I use 190 oz tubs or 6QT containers for growouts. They are clear and stackable. I put moistened sphagnum moss down and put in piles of ABG mix full of springs and isopods. I use plant clippings and lay down a layer of leaf litter. Keep it simple. I throw a piece of Bug Burger in there for the springs,isos and ff to feed off of. You can throw in some film canisters for hiding spots. I can easily check on the froglets and don't have to worry about losing them.


----------



## frogparty (Dec 27, 2007)

i use old pretzel tubs from work.

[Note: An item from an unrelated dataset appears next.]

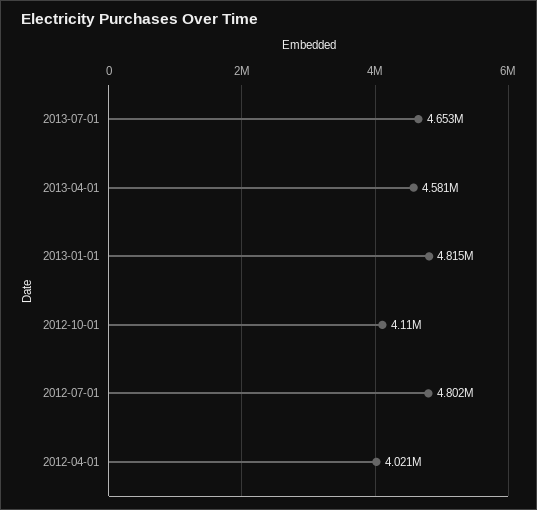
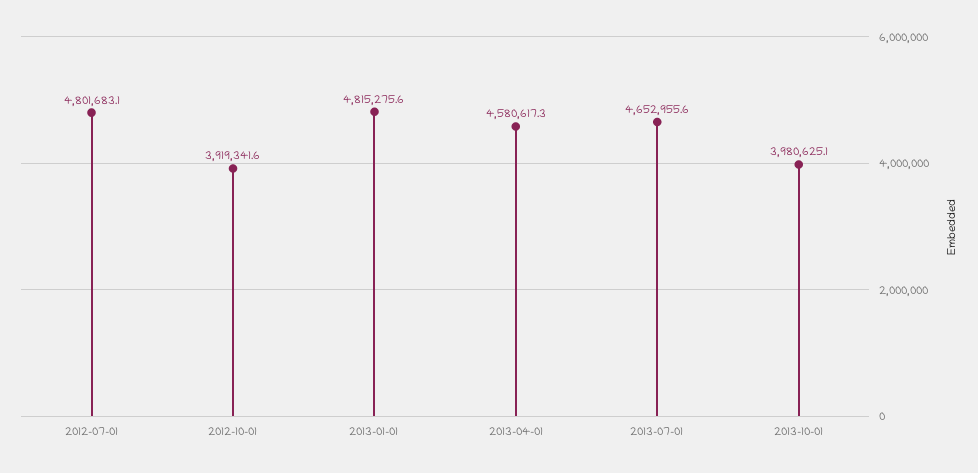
2012-10-01: 4110000 -> 3919341.6
2012-04-01: 4021000 -> none
2013-10-01: none -> 3980625.1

About 1.5 gallon volume


----------



## stu&shaz (Nov 19, 2009)

Guys ,do you have IKEA? If so have a look for KRUS food containers, I just wish they did them bigger for my larger frogs,crystal clear wonderful lid design,just perfect for our initial needs,but AGAIN I wish they made them in larger sizes

best

Stu


----------



## frogparty (Dec 27, 2007)

Ill have to check those out


----------



## phender (Jan 9, 2009)

I have started using this Rubbermaid tub. I've been able to get them for ~$7 on sale. The foot print is similar to a sweater box but the height allows the frogs to better get away from bothersome fruit flies. I am convinced that I have lost a couple pumilio sub-adults because I fed them too many flies and they got stressed out.


----------



## frogparty (Dec 27, 2007)

thats what I use for my mistking reservoir


----------



## JPccusa (Mar 10, 2009)

cml1287 said:


> What kind of thumbs? Some thumbs will take care of the tadpoles on their own.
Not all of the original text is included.